Later I became slightly obsessed with Westerns and read every Louis l’Amour book I could find. I later discovered that Gemmell was also huge l’Amour fan, so that makes sense! Another Western writer I love and one that veers into the literary genre is Larry McMurtry. His Pulitzer prize-winning novel Lonesome Dove is one of my all-time favourite books.

And then, of course, you have the influence of historical fiction giants such as Bernard Cornwell and Conn Iggulden (another fan of Gemmell).

3. What do you love about writing?

I love the freedom of being able to tell a story that I would like to read. I love the moments when a story takes a turn I hadn’t expected and a character makes a decision that sends the plot in a different direction than my original plan. These are often the moments that bring something truly special to a story.

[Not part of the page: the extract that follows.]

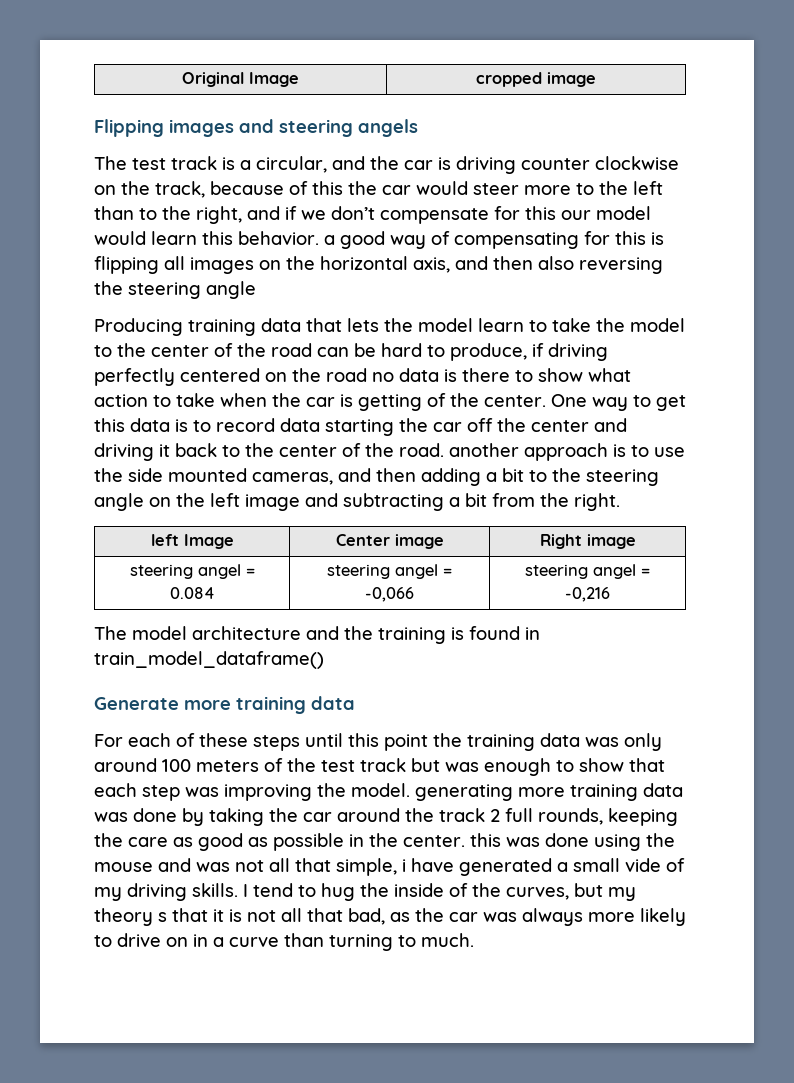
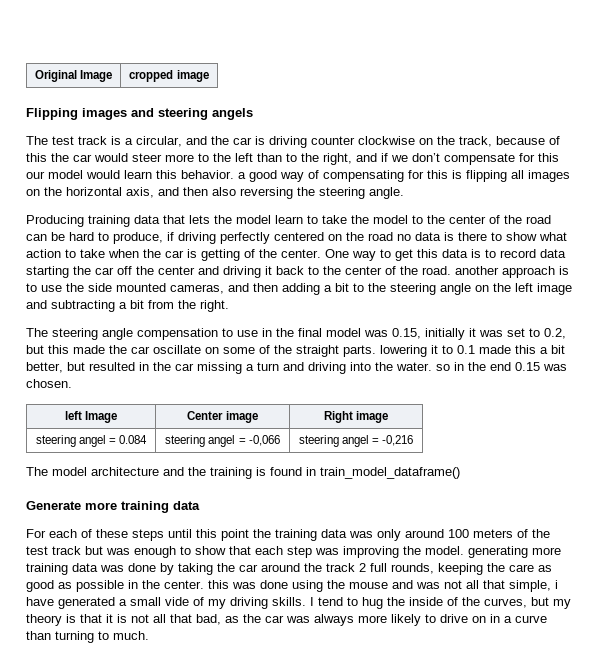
- The test track is a circular, and the car is driving counter clockwise on the track, because of this the car would steer more to the left than to the right, and if we don’t compensate for this our model would learn this behavior. a good way of compensating for this is flipping all images on the horizontal axis, and then also reversing the steering angle
+ The test track is a circular, and the car is driving counter clockwise on the track, because of this the car would steer more to the left than to the right, and if we don’t compensate for this our model would learn this behavior. a good way of compensating for this is flipping all images on the horizontal axis, and then also reversing the steering angle.
+ The steering angle compensation to use in the final model was 0.15, initially it was set to 0.2, but this made the car oscillate on some of the straight parts. lowering it to 0.1 made this a bit better, but resulted in the car missing a turn and driving into the water. so in the end 0.15 was chosen.
- I tend to hug the inside of the curves, but my theory s that it is not all that bad, as the car was always more likely to drive on in a curve than turning to much.
+ I tend to hug the inside of the curves, but my theory is that it is not all that bad, as the car was always more likely to drive on in a curve than turning to much.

4. What do you hate about writing?

Hate is a very strong word, but I dislike the feeling of pressure that I have to always be working on the next story. Someone once said (Lawrence Kasdan, I think) that being a writer is like having homework every night for the rest of your life! That is so true.

5. What advice would you give to someone starting out on their writing career?

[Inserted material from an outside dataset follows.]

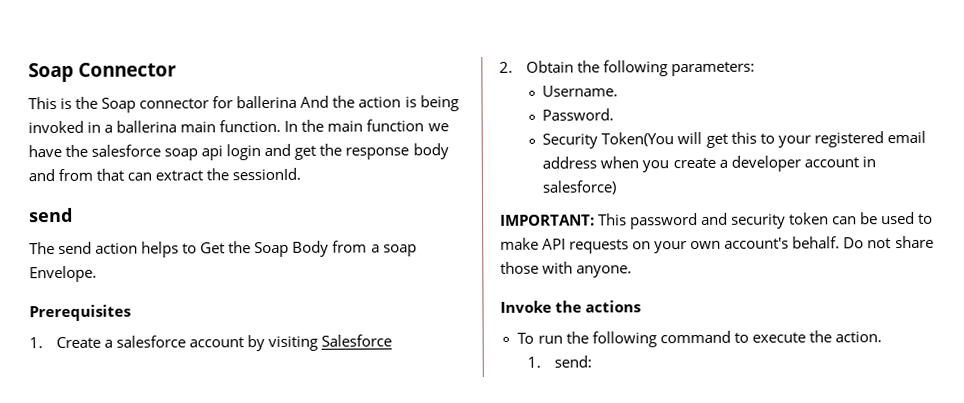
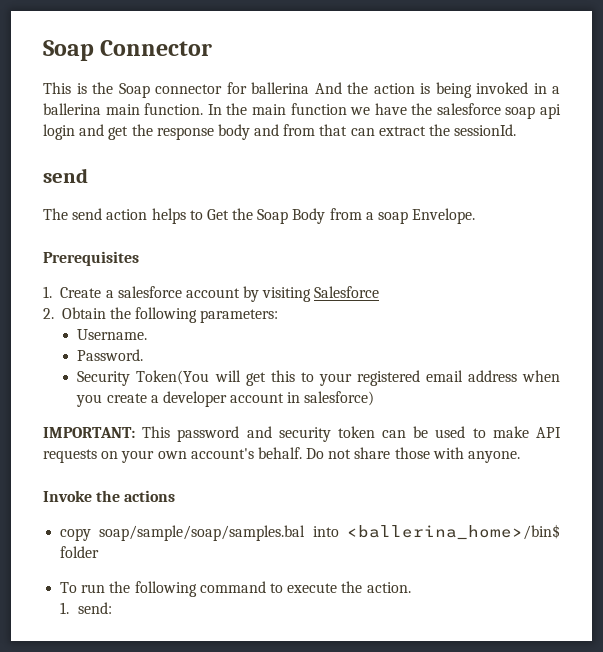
+ copy soap/sample/soap/samples.bal into <ballerina_home>/bin$ folder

The most important difference between an amateur writer and a professional writer is that the professional finishes what they start. So my advice to anyone wanting a career in writing would be to finish every project and then move onto the next.

6. Social media – do you love it or hate it?

Both! I love the fact that I can connect with other writers and readers from all over the world. It is a real leveller and helps to alleviate the loneliness inherent in the job of being a writer.

However, I also hate the shallowness of social media. With the ability to reach out to the world there should also be a responsibility. It is all too easy for people to spread rumours and lies, which by virtue of a huge platform can take on a life of their own and manipulate public discourse in a way that has never been possible before. This has been clearly evidenced in recent elections and referendum results with devastating effects.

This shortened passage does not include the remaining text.